As well as undertaking rigorous academic work, designed to enhance general literacy and communication skills, students are challenged to engage in tasks and activities that require them to work both independently, and as part of a team, in order to reinforce their socio-emotional and interpersonal skills. At times, students are required to reflect upon, to analyse and to evaluate their own life experiences, with a view to learn from mistakes and to improve their mental and physical wellbeing. The endgame is to enable them to create their own positive pathways to becoming well-informed, self-confident, resourceful, balanced, healthy, optimistic and contributing members of society.
Students who achieve competency in all assessments of this unit, will benefit from an additional academic notation, which may be formally recognised as ‘prior learning’ and valued in many workplaces that prioritise and value personal and community health. Workplaces that would generally regard this unit favourably include: Emergency Services; Community Health and Nursing; Public Health Departments; Sport and Recreation Industries; Social Services; Youth Work; Care Facilities for both infants and the elderly; Education; FIFO industries; Government Agencies; volunteer sector etc.
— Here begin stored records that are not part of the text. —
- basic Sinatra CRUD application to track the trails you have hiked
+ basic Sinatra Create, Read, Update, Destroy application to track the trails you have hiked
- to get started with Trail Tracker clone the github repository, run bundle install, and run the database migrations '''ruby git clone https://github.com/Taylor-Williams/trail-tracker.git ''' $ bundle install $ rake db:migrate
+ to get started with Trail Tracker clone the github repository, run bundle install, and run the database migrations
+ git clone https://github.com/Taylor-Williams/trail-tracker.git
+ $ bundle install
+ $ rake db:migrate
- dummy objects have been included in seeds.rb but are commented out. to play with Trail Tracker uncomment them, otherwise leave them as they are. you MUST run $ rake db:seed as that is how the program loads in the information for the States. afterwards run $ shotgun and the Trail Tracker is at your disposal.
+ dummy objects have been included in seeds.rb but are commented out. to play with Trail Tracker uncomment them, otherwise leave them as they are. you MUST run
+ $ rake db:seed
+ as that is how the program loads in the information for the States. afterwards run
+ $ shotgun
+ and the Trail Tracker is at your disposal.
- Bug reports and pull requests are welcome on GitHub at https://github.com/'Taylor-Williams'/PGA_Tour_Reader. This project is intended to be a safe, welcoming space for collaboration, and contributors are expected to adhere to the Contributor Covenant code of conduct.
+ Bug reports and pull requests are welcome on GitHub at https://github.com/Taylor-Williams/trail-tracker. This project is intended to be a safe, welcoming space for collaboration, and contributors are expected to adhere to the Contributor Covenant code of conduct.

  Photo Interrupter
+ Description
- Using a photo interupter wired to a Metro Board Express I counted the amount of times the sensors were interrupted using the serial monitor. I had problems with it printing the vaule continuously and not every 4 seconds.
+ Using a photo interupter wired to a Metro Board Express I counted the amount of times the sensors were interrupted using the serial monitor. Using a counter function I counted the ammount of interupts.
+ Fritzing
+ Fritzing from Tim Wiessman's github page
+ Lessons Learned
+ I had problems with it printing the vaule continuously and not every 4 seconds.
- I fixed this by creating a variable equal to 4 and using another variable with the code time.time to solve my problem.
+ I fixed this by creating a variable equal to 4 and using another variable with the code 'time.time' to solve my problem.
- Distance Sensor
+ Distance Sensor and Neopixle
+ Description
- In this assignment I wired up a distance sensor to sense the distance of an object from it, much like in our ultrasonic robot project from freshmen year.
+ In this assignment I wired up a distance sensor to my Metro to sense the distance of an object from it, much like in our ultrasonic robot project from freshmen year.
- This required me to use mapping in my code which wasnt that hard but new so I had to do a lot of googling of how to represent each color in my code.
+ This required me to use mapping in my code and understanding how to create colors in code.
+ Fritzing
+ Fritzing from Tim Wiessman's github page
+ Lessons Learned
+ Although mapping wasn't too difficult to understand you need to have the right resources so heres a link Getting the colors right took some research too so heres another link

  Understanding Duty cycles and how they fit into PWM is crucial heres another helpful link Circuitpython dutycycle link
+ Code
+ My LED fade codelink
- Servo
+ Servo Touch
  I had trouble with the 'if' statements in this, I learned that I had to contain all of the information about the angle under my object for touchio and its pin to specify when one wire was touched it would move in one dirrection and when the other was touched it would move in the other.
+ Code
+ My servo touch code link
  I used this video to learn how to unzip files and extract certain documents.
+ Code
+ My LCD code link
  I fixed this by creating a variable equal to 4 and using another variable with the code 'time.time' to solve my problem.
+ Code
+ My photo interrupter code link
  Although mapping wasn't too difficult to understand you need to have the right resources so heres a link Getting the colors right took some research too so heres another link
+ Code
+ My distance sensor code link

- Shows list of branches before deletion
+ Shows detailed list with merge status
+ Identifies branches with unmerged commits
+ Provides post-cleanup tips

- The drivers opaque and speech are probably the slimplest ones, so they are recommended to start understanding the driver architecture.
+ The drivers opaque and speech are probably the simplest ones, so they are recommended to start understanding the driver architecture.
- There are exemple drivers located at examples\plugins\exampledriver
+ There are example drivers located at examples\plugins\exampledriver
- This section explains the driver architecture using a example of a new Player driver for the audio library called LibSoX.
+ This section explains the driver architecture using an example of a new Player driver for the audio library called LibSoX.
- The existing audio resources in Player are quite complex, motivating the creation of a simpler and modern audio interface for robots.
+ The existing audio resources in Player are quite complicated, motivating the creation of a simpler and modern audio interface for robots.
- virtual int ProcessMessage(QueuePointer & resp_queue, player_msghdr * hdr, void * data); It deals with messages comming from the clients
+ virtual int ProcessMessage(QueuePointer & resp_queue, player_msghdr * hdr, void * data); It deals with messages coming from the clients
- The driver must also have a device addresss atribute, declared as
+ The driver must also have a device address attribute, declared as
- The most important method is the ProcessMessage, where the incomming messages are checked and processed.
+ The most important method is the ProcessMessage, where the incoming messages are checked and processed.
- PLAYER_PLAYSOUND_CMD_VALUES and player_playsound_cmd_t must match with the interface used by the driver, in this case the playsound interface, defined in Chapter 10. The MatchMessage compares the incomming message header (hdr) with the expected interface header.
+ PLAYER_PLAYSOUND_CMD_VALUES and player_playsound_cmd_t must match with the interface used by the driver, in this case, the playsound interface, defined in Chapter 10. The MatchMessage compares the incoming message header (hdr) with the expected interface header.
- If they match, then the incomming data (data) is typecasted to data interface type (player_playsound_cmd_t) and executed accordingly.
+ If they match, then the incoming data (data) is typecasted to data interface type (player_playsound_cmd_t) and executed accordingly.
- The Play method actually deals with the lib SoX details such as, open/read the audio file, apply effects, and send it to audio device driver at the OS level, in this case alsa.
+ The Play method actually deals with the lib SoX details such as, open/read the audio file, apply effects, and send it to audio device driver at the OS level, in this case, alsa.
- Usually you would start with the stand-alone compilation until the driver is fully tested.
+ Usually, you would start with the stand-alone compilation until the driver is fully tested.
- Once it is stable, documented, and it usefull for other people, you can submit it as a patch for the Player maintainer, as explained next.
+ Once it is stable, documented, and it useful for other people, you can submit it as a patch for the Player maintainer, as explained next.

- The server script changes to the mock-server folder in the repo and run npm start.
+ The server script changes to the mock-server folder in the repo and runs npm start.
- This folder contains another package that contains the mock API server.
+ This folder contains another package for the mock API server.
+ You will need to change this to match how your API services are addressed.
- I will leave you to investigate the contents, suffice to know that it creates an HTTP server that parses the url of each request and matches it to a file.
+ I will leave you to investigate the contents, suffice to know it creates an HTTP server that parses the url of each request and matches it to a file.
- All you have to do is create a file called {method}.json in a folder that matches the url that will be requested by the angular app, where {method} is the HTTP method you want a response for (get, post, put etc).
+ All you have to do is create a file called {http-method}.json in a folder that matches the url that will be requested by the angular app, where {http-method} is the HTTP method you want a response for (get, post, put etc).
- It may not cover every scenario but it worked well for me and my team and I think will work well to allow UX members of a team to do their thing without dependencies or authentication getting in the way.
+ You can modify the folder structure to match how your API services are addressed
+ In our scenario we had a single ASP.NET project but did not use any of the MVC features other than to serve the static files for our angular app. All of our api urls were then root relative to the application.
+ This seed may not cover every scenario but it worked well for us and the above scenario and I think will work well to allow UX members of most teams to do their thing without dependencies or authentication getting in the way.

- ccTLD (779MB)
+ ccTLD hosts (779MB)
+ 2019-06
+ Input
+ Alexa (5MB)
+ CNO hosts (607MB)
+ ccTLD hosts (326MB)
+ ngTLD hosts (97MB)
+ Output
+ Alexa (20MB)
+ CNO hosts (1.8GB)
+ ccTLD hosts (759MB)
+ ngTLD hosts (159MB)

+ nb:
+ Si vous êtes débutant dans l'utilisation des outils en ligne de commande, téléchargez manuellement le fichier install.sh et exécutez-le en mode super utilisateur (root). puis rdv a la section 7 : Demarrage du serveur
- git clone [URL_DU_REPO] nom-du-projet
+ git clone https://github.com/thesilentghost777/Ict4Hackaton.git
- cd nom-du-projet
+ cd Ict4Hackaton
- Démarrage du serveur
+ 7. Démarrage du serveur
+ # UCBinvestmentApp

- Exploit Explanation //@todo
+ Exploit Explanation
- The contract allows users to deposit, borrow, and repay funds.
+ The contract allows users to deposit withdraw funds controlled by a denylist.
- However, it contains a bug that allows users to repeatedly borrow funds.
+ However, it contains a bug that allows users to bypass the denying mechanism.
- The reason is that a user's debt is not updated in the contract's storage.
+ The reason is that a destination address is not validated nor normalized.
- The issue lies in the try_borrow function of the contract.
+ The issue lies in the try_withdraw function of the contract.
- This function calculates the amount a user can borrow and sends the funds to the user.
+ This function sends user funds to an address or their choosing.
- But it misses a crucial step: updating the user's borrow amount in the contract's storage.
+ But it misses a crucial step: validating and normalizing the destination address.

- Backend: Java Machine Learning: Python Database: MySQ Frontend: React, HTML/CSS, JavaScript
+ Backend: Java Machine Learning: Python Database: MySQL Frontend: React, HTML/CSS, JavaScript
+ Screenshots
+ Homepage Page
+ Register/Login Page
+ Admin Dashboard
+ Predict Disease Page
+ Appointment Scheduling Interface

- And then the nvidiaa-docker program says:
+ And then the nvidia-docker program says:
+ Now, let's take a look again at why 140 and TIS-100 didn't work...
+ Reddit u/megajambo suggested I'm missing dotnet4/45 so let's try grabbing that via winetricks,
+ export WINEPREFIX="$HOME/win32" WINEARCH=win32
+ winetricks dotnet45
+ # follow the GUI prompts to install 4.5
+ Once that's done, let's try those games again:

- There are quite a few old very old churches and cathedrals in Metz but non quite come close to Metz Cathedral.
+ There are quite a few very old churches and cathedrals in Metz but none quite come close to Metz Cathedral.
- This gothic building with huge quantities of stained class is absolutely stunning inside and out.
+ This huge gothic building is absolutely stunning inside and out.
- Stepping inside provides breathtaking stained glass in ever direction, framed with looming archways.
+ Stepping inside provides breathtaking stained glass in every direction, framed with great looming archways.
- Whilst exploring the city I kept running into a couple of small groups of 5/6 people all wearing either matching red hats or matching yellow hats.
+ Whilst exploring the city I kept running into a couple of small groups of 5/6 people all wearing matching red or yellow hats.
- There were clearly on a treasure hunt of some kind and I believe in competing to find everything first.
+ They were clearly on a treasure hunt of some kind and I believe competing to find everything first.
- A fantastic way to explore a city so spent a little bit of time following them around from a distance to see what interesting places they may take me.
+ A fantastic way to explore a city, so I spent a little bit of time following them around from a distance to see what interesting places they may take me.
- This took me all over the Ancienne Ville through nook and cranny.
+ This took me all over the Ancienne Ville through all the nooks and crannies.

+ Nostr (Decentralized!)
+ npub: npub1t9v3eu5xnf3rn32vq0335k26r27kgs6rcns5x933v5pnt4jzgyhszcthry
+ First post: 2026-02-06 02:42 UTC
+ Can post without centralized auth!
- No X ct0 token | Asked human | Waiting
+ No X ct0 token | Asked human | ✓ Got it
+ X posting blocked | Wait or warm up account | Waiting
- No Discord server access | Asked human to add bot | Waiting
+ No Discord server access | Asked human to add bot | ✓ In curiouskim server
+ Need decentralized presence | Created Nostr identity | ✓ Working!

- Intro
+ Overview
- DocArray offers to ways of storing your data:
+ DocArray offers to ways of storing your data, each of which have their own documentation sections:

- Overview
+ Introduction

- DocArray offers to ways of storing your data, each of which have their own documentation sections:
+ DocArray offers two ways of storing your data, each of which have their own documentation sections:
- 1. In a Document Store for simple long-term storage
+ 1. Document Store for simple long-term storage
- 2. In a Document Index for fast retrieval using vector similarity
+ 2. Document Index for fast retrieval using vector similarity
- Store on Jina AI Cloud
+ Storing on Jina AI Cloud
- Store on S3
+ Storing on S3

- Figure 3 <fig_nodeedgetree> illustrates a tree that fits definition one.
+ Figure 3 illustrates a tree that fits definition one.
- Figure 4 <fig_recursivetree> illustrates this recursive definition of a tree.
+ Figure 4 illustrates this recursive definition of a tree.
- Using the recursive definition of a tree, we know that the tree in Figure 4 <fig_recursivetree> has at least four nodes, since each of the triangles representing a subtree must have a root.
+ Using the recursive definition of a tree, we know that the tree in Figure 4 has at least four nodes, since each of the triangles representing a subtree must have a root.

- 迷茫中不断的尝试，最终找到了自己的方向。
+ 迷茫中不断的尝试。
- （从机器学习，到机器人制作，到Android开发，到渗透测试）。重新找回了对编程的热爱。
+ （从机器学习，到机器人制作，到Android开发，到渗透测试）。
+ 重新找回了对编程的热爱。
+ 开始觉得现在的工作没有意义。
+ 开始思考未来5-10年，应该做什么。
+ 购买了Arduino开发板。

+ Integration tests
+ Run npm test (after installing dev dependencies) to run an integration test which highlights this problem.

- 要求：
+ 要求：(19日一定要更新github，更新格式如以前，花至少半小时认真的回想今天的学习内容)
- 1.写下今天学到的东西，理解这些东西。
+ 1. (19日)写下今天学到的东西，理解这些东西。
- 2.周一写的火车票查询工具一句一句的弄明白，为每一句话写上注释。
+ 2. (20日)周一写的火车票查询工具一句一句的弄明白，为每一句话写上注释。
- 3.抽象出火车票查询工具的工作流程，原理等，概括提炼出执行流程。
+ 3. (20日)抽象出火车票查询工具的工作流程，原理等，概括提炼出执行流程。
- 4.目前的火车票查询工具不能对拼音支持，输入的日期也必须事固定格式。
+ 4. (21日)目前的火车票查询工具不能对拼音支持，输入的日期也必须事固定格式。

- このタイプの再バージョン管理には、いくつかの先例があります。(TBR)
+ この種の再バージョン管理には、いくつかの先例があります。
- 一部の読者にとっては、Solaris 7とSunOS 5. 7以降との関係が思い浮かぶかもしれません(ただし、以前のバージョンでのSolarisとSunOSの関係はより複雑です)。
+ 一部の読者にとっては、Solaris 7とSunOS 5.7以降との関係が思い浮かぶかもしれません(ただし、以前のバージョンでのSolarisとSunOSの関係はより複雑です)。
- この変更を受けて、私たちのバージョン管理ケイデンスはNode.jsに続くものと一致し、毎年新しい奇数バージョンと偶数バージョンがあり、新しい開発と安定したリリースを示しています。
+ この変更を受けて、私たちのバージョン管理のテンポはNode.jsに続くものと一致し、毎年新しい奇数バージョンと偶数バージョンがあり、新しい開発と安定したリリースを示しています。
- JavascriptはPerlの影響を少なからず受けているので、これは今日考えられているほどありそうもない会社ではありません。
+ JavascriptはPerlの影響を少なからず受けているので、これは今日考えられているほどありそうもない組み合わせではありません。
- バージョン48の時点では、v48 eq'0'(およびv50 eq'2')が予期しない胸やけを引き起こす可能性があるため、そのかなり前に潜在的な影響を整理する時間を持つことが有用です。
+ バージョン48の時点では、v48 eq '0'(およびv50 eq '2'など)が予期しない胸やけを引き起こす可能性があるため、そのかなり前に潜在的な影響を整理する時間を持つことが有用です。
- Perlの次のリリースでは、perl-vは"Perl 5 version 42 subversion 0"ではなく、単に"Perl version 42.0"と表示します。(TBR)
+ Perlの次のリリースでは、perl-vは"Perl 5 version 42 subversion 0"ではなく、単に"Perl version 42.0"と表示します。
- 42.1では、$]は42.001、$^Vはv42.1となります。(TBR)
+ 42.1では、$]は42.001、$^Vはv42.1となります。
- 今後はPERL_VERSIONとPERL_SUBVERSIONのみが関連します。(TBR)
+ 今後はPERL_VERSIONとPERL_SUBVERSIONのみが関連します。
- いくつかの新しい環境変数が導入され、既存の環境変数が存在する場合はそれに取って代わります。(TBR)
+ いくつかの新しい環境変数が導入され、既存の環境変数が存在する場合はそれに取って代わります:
Learning initiatives that have typically featured as part of the program in the past 3 years have included: health and wellbeing camps and retreats; inspirational guest speakers; incursions and excursions; oral health programs; seminars and conferences such as ‘In Your Head’ youth mental health conference; programs delivered by partner agencies including ‘Staying Strong Foundation’, ‘FPWA’, ‘WA AIDS Council’, ‘WA Women’s Council’, ‘WA Ballet Company’, ‘Rap Workshops with MC Trooth’; ‘Grip Leadership symposium’.